Au Portugal, il y a deux catégories de grands joueurs. Ceux qui, comme Cristiano Ronaldo et Luís Figo, sont les meilleurs depuis leur enfance, et les autres, qui, comme Rui Costa, ont explosé au crépuscule de l’adolescence sans que personne ne s’y attende vraiment. Bernardo Silva fait partie du deuxième groupe. « Quand nous étions plus jeunes, il n’était pas indiscutable à Benfica » , raconte Guilherme Matos, aujourd’hui à Beira-Mar, et responsable avec un certain Rony Lopes de la rétrogradation au statut de remplaçant de l’actuel monégasque à l’époque où ces trois-là squattaient le centre de formation du Seixal. « Il était déjà très bon, mais le problème, c’était sa taille. Il était tout petit et avait peur du contact » , ajoute Matos. Avant d’affronter ses peurs et d’apprendre à résister aux taquets de poids lourds – il y a deux semaines, on l’a étonnamment vu encaisser une grosse charge de Jonathan Mensah, 18 kilos de plus que lui -, le jeune Bernardo se sauve grâce sa tête. « Ses carences physiques lui ont appris à réfléchir plus vite que les autres pour éviter le contact » , analyse Helena Costa, sa première entraîneuse, dans les colonnes de Mais Futebol. Fuir le duel relève alors plus de l’instinct de survie que du manque de courage pour l’ex-Benfiquista, qui est amené à jouer « contre des gamins qui faisaient presque deux fois sa taille » , comme l’explique l’éphémère coach de Clermont. On comprend mieux pourquoi le défi physique de la Ligue 1 pose aussi peu de problèmes au Lusitanien et son mètre 73.
Dribbles et jeu de tête
S’il met du temps à s’imposer chez les jeunes de Benfica, c’est que l’adolescent Bernardo Silva n’attache pas autant d’importance à la prise de masse que son ex-coéquipier Rony Lopes. Le natif de Lisbonne préfère de loin passer ses après-midi à se shooter au footvolley avec ses potes plutôt qu’à bosser son physique. Résultat, il perfectionne une technique déjà très au-dessus de la moyenne ( « il était trop rapide et bon dribbleur pour que les défenseurs puissent le suivre » , se souvient un ancien coéquipier qui a tenu à garder l’anonymat) et développe… un jeu de tête hors du commun. « Bernardo contrôle mieux de la tête que beaucoup de joueurs avec leurs pieds. Mais après, c’était toujours la même histoire. Quand il fallait disputer un duel aérien, il n’y allait pas » , en rit encore Guilherme Matos, qui souligne le gros travail effectué par son pote pour effacer ses lacunes dans ce domaine et survivre au milieu des gros gabarits, qui disparaîtraient au fil des catégories. Le jeu pratiqué chez juniors et seniors correspond au contraire parfaitement au profil de Silva : plus d’espaces, plus de technique et moins de baston. Les heures passées à tripoter le ballon avec ses amis se révèlent enfin utiles, au point que le petit remplaçant des catégories inférieures explose et se mue en pièce maîtresse de l’équipe B des seniors de Benfica. Une consécration pour un gamin benfiquista au point de « fêter les buts de ses coéquipiers comme si c’était les siens, et de pleurer en cas d’erreurs et défaites, même quand il n’y était pour rien » à en croire Helena Costa. L’amour du maillot, le vrai.

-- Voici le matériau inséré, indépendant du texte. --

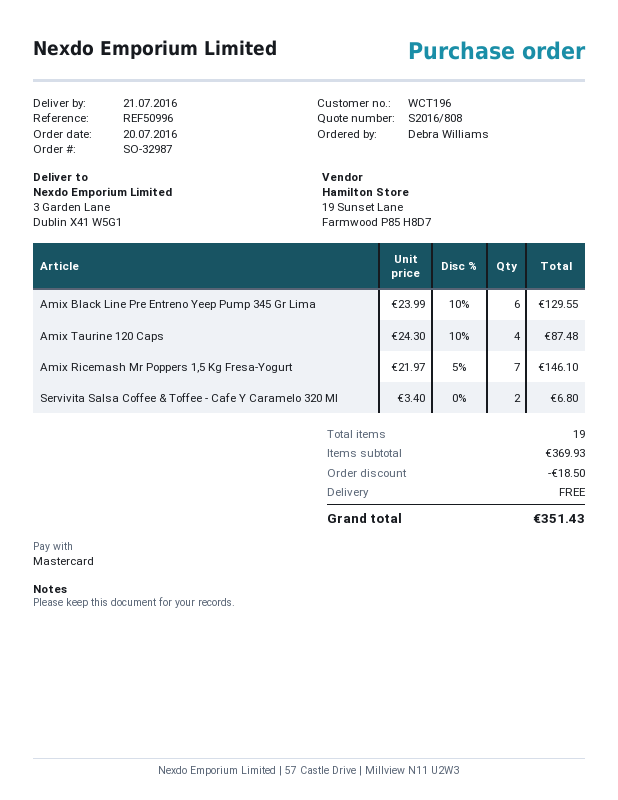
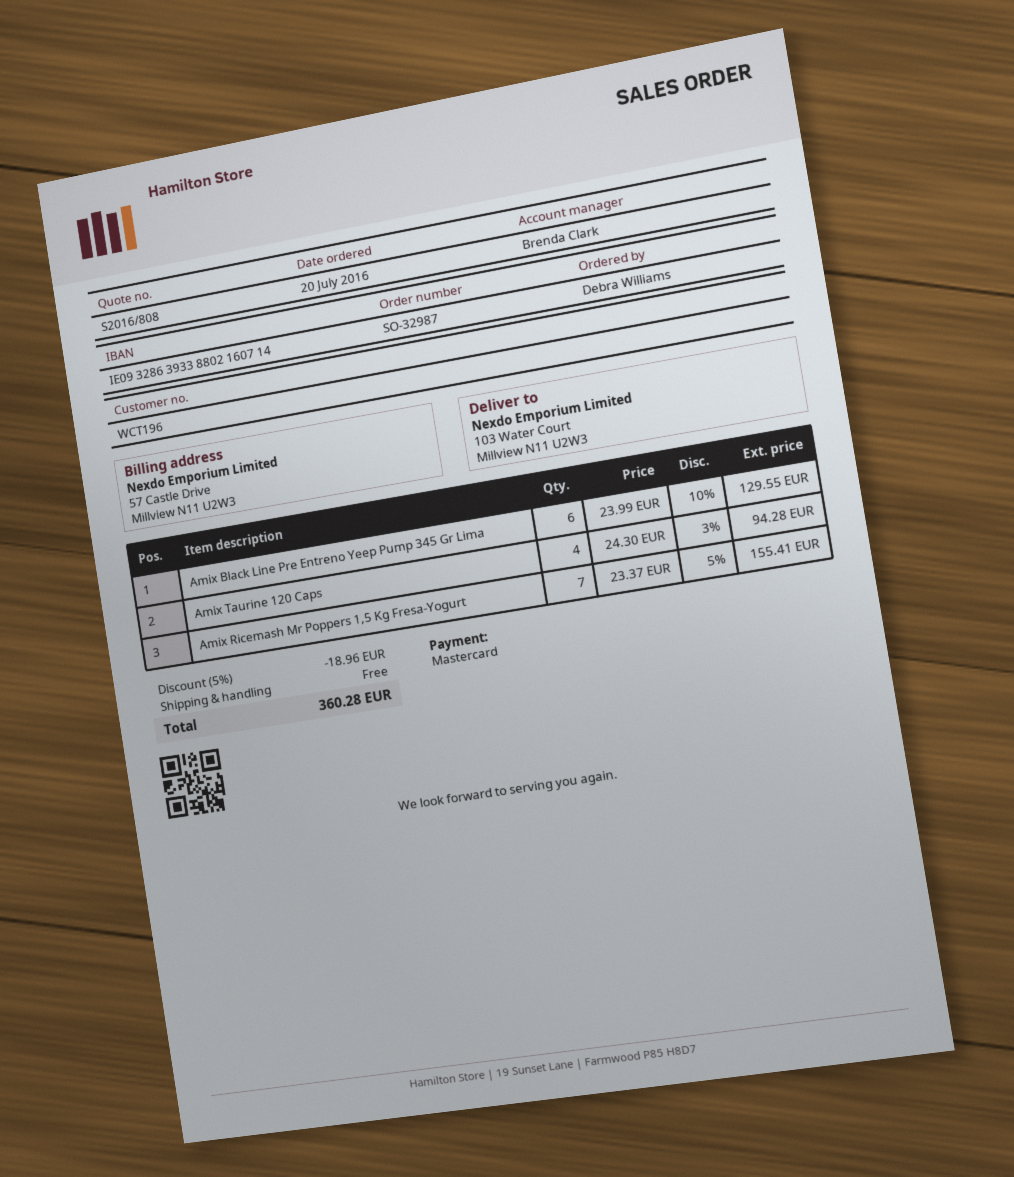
ship to: 3 Garden Lane, Dublin X41 W5G1 -> 103 Water Court, Millview N11 U2W3
Amix Taurine 120 Caps: 4 x 24.30 - 10% = 87.48 -> 4 x 24.30 - 3% = 94.28
Amix Ricemash Mr Poppers 1,5 Kg Fresa-Yogurt: 7 x 21.97 - 5% = 146.10 -> 7 x 23.37 - 5% = 155.41
Servivita Salsa Coffee & Toffee - Cafe Y Caramelo 320 Ml: 2 x 3.40 = 6.80 -> none
discount: 18.50 -> 18.96
total: 351.43 -> 360.28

« Je savais que s’il voulait s’affirmer, il devait quitter Benfica »
Malheureusement pour le petit bonhomme, les sentiments ne sont pas réciproques malgré quelques minutes passées chez les A de Jorge Jesus, connu au Portugal pour vouer un culte aux joueurs sud-américains. Et quand la possibilité d’évoluer en Ligue 1 sous les couleurs de Monaco se présente, Bernardo Silva n’hésite pas longtemps. « J’ai toujours dit que s’il voulait s’affirmer, il devait quitter Benfica. Là-bas, les Portugais sont victimes du favoritisme accordé aux étrangers. Ivan Cavaleiro, Hélder Costa et lui… Ils ont tous le talent pour jouer dans l’équipe première, et pourtant… » , regrette Guilherme Matos qui avait quitté le navire plus tôt que ses amis pour rejoindre l’União Leiria afin d’y terminer sa formation, dégoûté par un système qu’il espère voir changer avec la crise que traverse le football portugais. « Espérons qu’elle oblige les clubs à miser sur la formation, comme on le voit au Sporting » . En attendant, et malgré les promesses du président Vieira, le désamour du SLB pour sa jeunesse a fait une nouvelle victime lors du dernier mercato hivernal. Bernardo Silva, probable futur international portugais, s’est envolé pour 15 millions d’euros vers Monaco, en provenance d’un club qu’il chérit, mais ne le regrette même pas. Pire, il se frotte les mains d’avoir encaissé une grosse somme sur le dos de l’un de ses plus beaux espoirs. Sans doute le plus grand drame de la vie du nouveau Monégasque, qui nourrit sans doute l’espoir de pouvoir retourner à la Luz, quitte à montrer un chèque en blanc au président comme a pu le faire Rui Costa. Encore faudra-t-il réaliser la même carrière.